Discussing the study results after their presentation, Dr Peter Fitzgerald (Stanford School of Medicine, CA), whose core lab was one of two that conducted the blinded analysis of the IVUS data, suggested that the results were intriguing but that, given the sample size, would have to be "taken with a grain of salt."

Also commenting on the findings for heartwire, Dr Roger Blumenthal (Johns Hopkins, Baltimore, MD) called the data "promising."

"This is very exciting and potentially much more useful than the work done by the Cleveland Clinic on apoA-1 Milano," he said. So far, he pointed out, apoA-1 Milano has not worked in clinical trials. "This technique by the Dr Waksman et al is very exciting and has great pilot data. I am looking forward to larger-scale trials on it. . . . This therapy clearly warrants more investigation."

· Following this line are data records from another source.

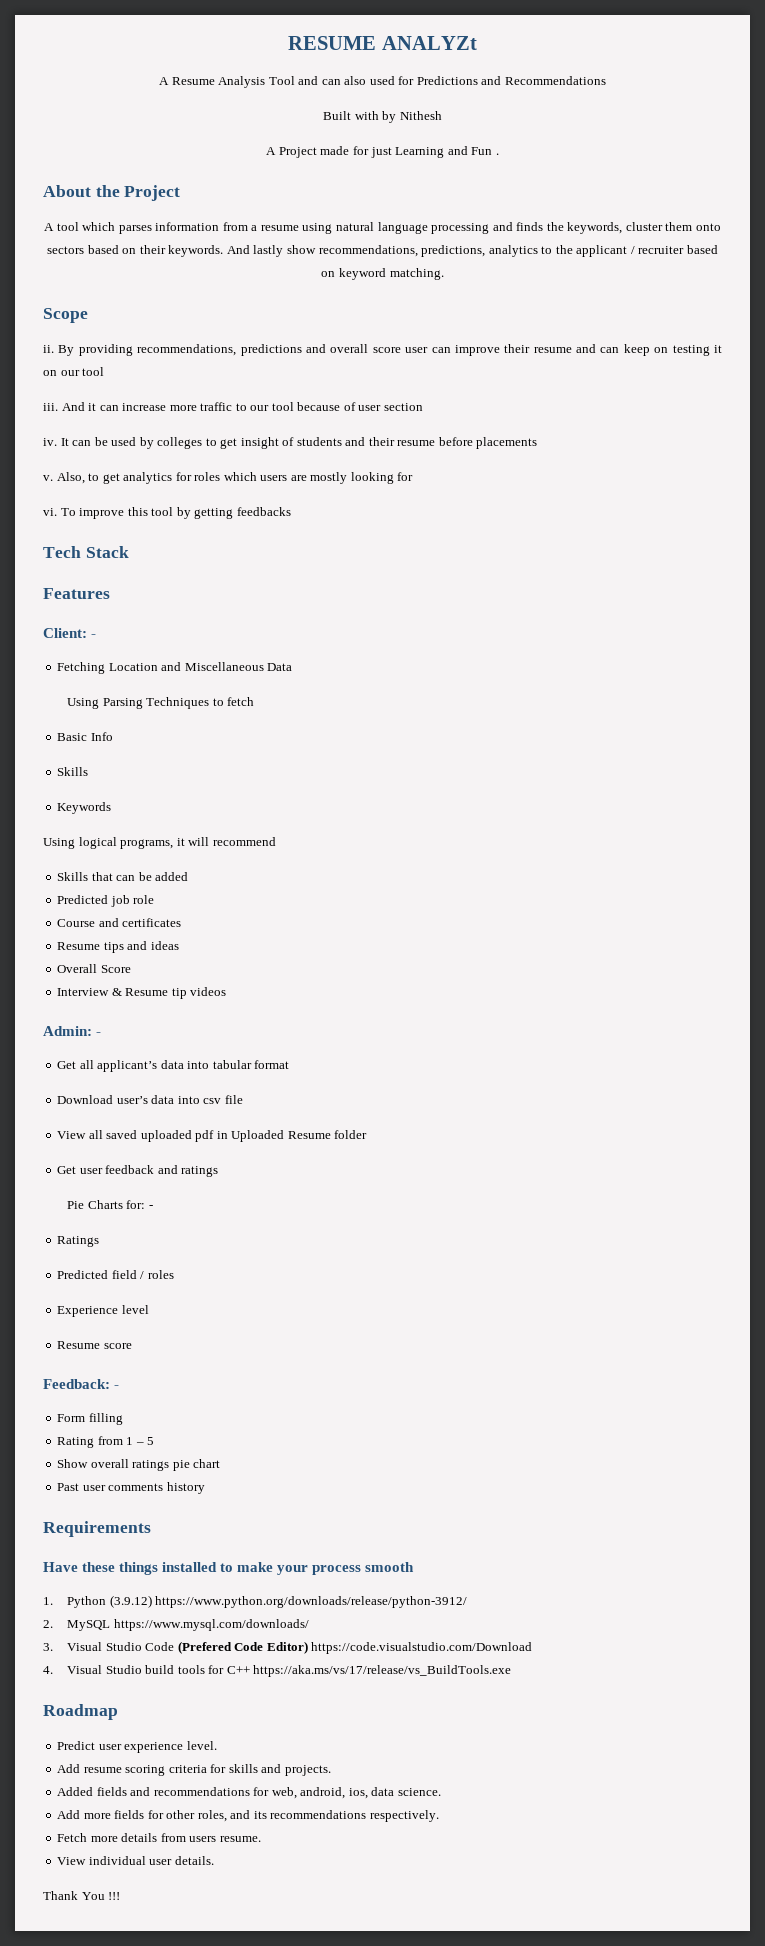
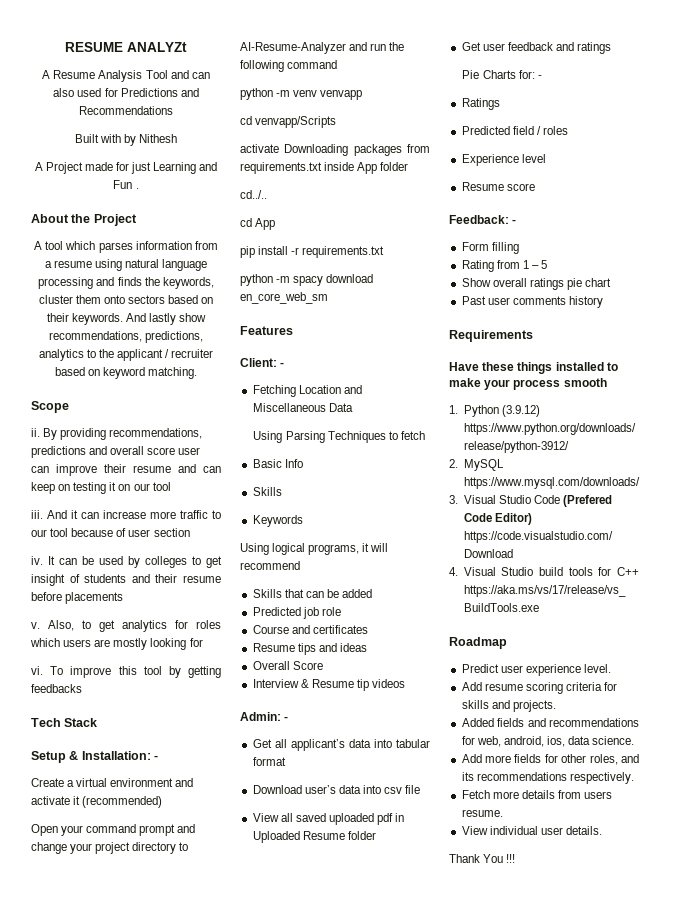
+ Setup & Installation: -
+ Create a virtual environment and activate it (recommended)
+ Open your command prompt and change your project directory to AI-Resume-Analyzer and run the following command
+ python -m venv venvapp
+ cd venvapp/Scripts
+ activate Downloading packages from requirements.txt inside App folder
+ cd../..
+ cd App
+ pip install -r requirements.txt
+ python -m spacy download en_core_web_sm

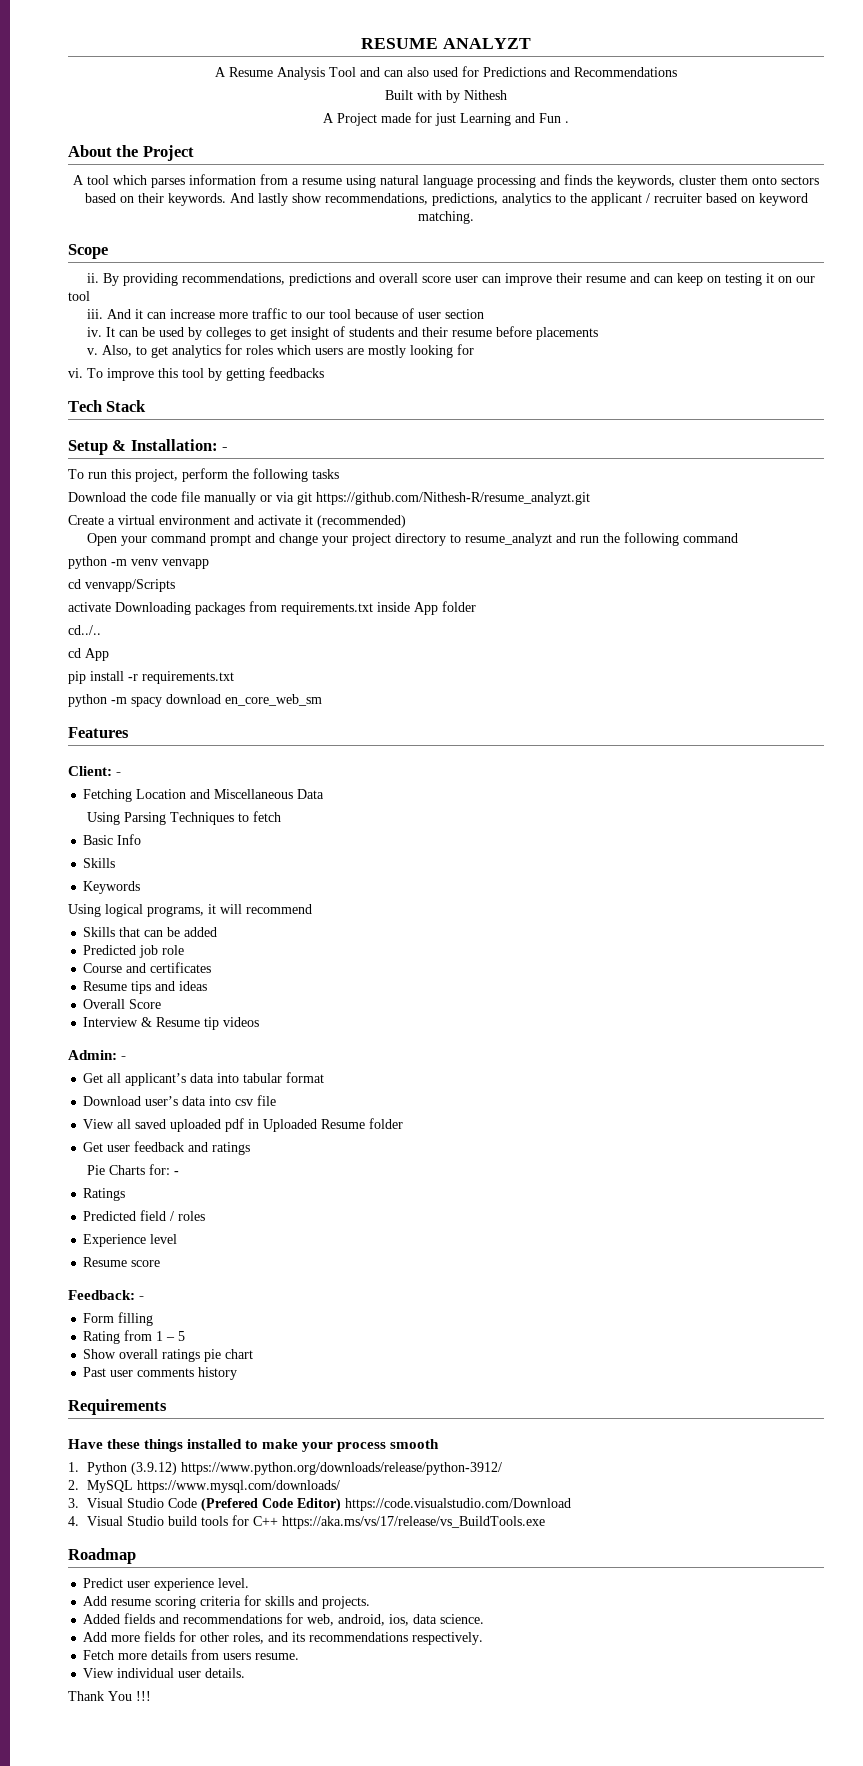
- RESUME ANALYZt
+ RESUME ANALYZT
+ To run this project, perform the following tasks
+ Download the code file manually or via git https://github.com/Nithesh-R/resume_analyzt.git
- Open your command prompt and change your project directory to AI-Resume-Analyzer and run the following command
+ Open your command prompt and change your project directory to resume_analyzt and run the following command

Waksman declared having no conflicts of interest

Source
  1. Nissen SE, Tsunoda T, Tuzcu EM, et al. Effect of recombinant ApoA-I Milano on coronary atherosclerosis in patients with acute coronary syndromes: a randomized controlled trial. JAMA 2003; 290:2292-2300.



Your comments
"Delipidated" HDL: A new, autologous option for plaque regression?
# 1 of 2
May 19, 2008 06:31 PM (EDT)
Melissa Walton-Shirley
Giving a whole new meaning to "Good" cholesterol
This story made me smile because It reminded me of the saying that my daughter's high school principles announces each morning over the school intercom: "Good, Better, Best. Never let it rest.... until your good is better and your better is best ! ".
So it goes with "delipidated" HDL which is an apheresis based technique aimed at making our own HDL even better. It may be the hint at our long held fantasy of a "drano" type agent that could actually "melt" away blockage, though more importantly as hinted at by the courage trial, it's the unstable placque that needs to be "melted" away, not necessary calcified obstructive disease.
So, futuristic routine CCU orders may well include: Heparin bolus, drip......if chest pain recurrs, notify Apheresis team to begin dlipidation and infusion.
Where will this leave 2b3a inhibitors? and will it eventually allow us to leave some of our stents in their packages on our shelves?
Melissa
# 2 of 2
June 16, 2008 10:28 AM (EDT)
Wiliam Blanchet
[8172] Reply
This is great primary science study but don't confuse it with something that is clinically applicable. It is not the large volume atheromas but rather the young, small unstable plaques that cause heart attacks. There is no reason to think that shrinking atheromas with depleted HDL or HDL Milano would likely prevent events unless the treatment was taken out far enough to eliminate the plaque entirely and then continued on a prophylactic basis.

This does add to our data base about plaque physiology but I think this type of experimentation is best done on rats as the connection with clinical improvement is not even strong enough to even be called tenuous.